The Computer Security Act of 1987 was enacted by the United States Congress in 1987 in an early attempt to establish standards for the security of the new generation of computers owned by the national government. Another objective of the act was to give legislative recognition to the idea that there exists a kind of information that didn’t qualify as “secret,” yet deserved safeguarding on the nation’s computer systems. Giving effect to that recognition by establishing security protocols and training to work with and safeguard it was the bulk of the Computer Security Act of 1987, as well as naming a single federal entity, the National Bureau of Standards, to oversee and coordinate these efforts throughout the federal government

In the early 1980s, what were then called personal computers were acknowledged as powerful tools, and the world wide web was still in its formative stages, but the full potential and vulnerabilities of computers had only been guessed at. The federal government was already a major user of desktop computers, both standalone and networked, but there was no central authority responsible for overseeing security and training issues; instead, responsibility for federally-owned computers, and the information they stored, was divided haphazardly among three agencies. Setting computer security policy for the federal government was the responsibility of the Office of Management and Budget, and the Commerce Department had responsibility for setting processing and computing standards of computers purchased by the government. The National Security Agency (NSA), in turn, was charged with securing classified information on federal computers. Coordination of efforts among these three agencies was nonexistent, and turf wars were common.

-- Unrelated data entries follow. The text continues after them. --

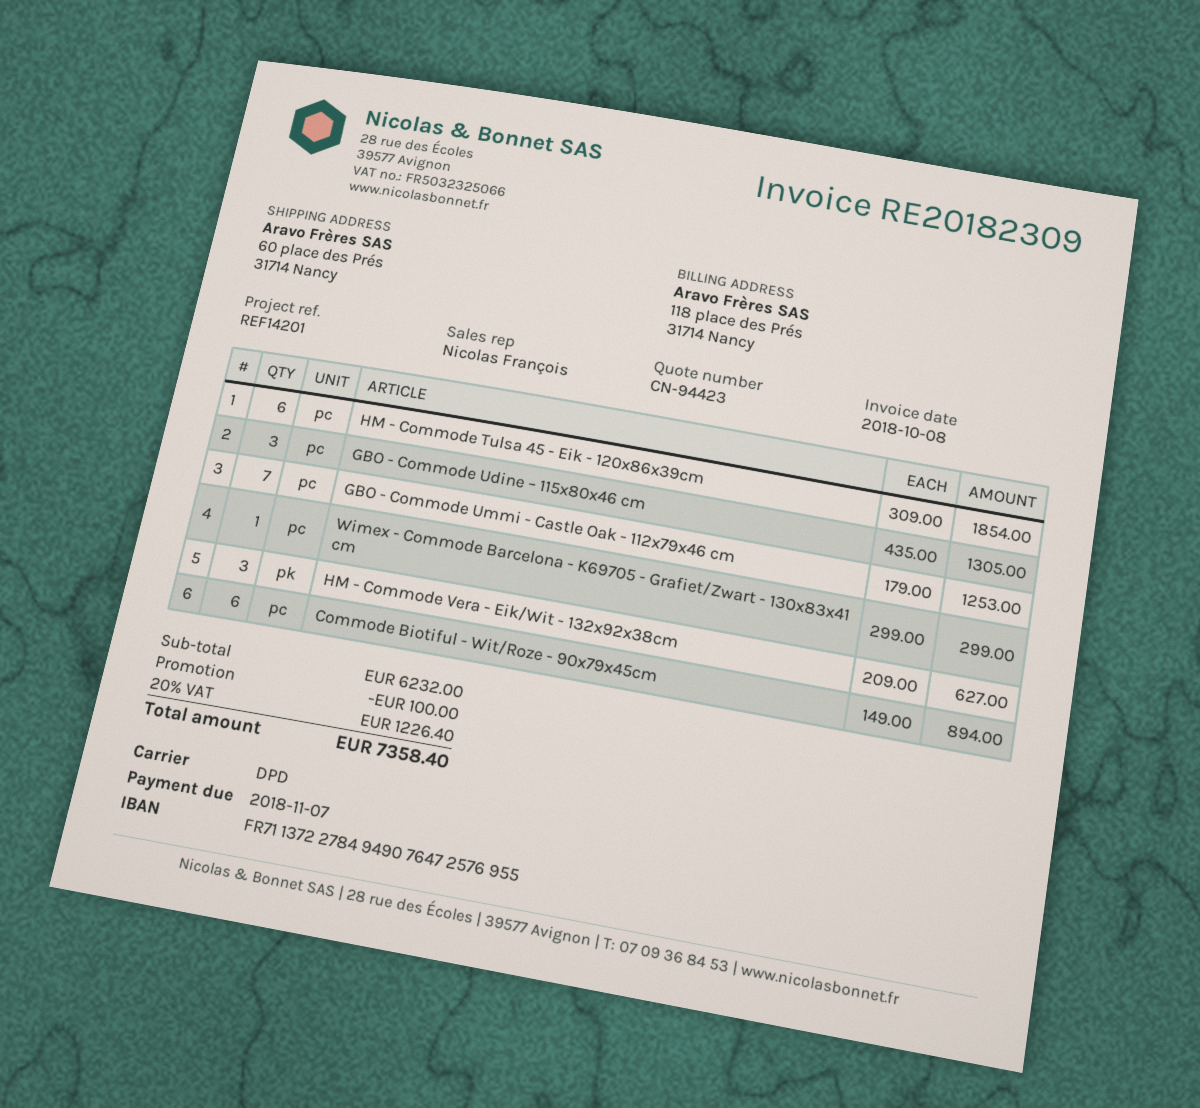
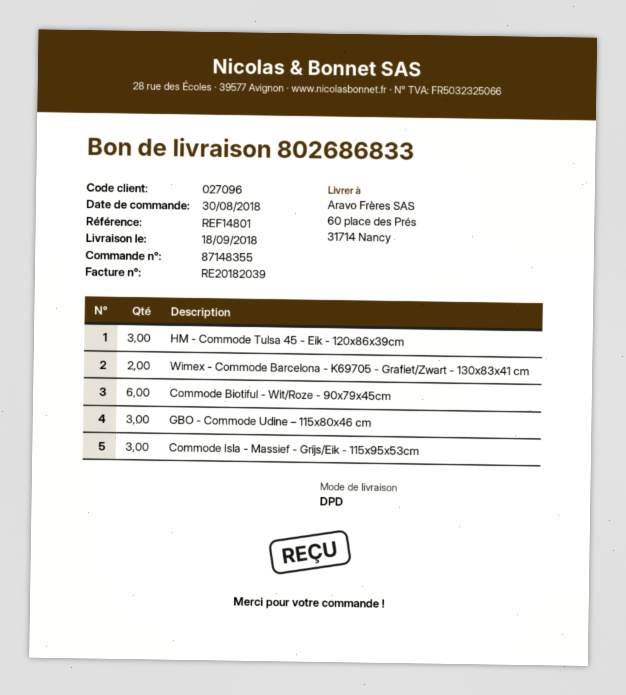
invoice number: RE20182309 -> RE20182039
reference: REF14201 -> REF14801
HM - Commode Tulsa 45 - Eik - 120x86x39cm: 6 -> 3
GBO - Commode Ummi - Castle Oak - 112x79x46 cm: 7 -> none
Wimex - Commode Barcelona - K69705 - Grafiet/Zwart - 130x83x41 cm: 1 -> 2
HM - Commode Vera - Eik/Wit - 132x92x38cm: 3 -> none
Commode Isla - Massief - Grijs/Eik - 115x95x53cm: none -> 3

In 1984, President Ronald Reagan signed a directive that created a structure within which the NSA, Department of Defense (DoD) and the National Security Council had significant responsibilities in developing computer security standards, but their activities appeared to commingle civilian and defense matters, as well as jeopardize civilian access to government records. Reagan’s order was rescinded during hearings on the Computer Security Act of 1987, which were held because of failure to pass legislation in 1985 that was intended to assign to the National Bureau of Standards the job of developing and enforcing security standards for federal computers.

The Computer Security Act of 1987 addressed four specific areas. First, it established a new level of security classification: "sensitive," which was given to information that should be safeguarded but didn’t rise to the level of “secret.” Second, it required the development of uniform security policies and practices for federal computer systems that held sensitive material, as well as the identification of those systems. Third, the act called for the uniform standards of training for personnel assigned to operate those systems. The Act finally assigned to the National Bureau of Standards the task of developing minimum acceptable standards for the security of all federal computers and computer systems, with the assistance of the NSA. The object of numerous hearings and revisions, the Computer Security Act of 1987 was finally superseded by the Federal Information Security Management Act of 2002.